I will particularly agree with your last sentence. Because we did not stand up and fight then, when we do stand up and fight, and that fight will come, the price to be paid will be far, far greater. The question remains: Are liberals going to remain cowards forever? If so, I guess there's nothing to talk about.
 
 
+12 # Jay Miller 2010-10-27 01:25
Kind of a wierd, hate the victim type of article. If a woman is molested is she dispicable for being weak? Your shot at Noam Chomsky was wild. Noam Chomsky has more fight in his little finger than the writer has in his entire body. Next time I'd concentrate on the real enemy - the corporate fascists.
 
 
+15 # tishado 2010-10-27 04:41
Did you read the article? The point is that the people like Chomsky have been marginalized by liberals who should be embracing him and benefitting from his organizing and analysis. Please reread the article and pay attention to this desperate call for action.
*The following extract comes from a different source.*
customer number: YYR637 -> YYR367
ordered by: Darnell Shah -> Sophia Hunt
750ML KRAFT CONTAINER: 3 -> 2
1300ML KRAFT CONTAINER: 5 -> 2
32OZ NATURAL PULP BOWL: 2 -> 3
Hedges is calling out the Democrats and liberals who act like everyone is playing by the rules and everything will be okay. Hedges wants us to be critical and put up a fight instead of passively letting the corporate power take over.
 
 
+9 # Saje Williams 2010-10-27 01:39
What do you mean by "the liberal class?" Those within the current power structure? Well, no shit. They LIKE the status quo. It serves them as well as it serves the Republicans. But liberalism itself isn't dead. It may be weak, its thunder muffled by the loud silence of the Democratic party, but never dead. As long as one of us has voice left to speak, it will never be dead. Just sleeping.
 
 
0 # Daniel Fletcher 2010-10-29 01:33
Quoting
What do you mean by "the liberal class?" Those within the current power structure? Well, no shit. They LIKE the status quo. It serves them as well as it serves the Republicans. But liberalism itself isn't dead. It may be weak, its thunder muffled by the loud silence of the Democratic party, but never dead. As long as one of us has voice left to speak, it will never be dead. Just sleeping.

...and some day it will bloody well wake up from it's slumber. Trust and believe.
 
 
+3 # John H. Sucke 2010-10-27 01:45
What! Liberals are at fault because they let Conservatives stop them??? Bizarre.
 
 
+2 # Daniel Fletcher 2010-10-29 01:34
Quoting
What! Liberals are at fault because they let Conservatives stop them??? Bizarre.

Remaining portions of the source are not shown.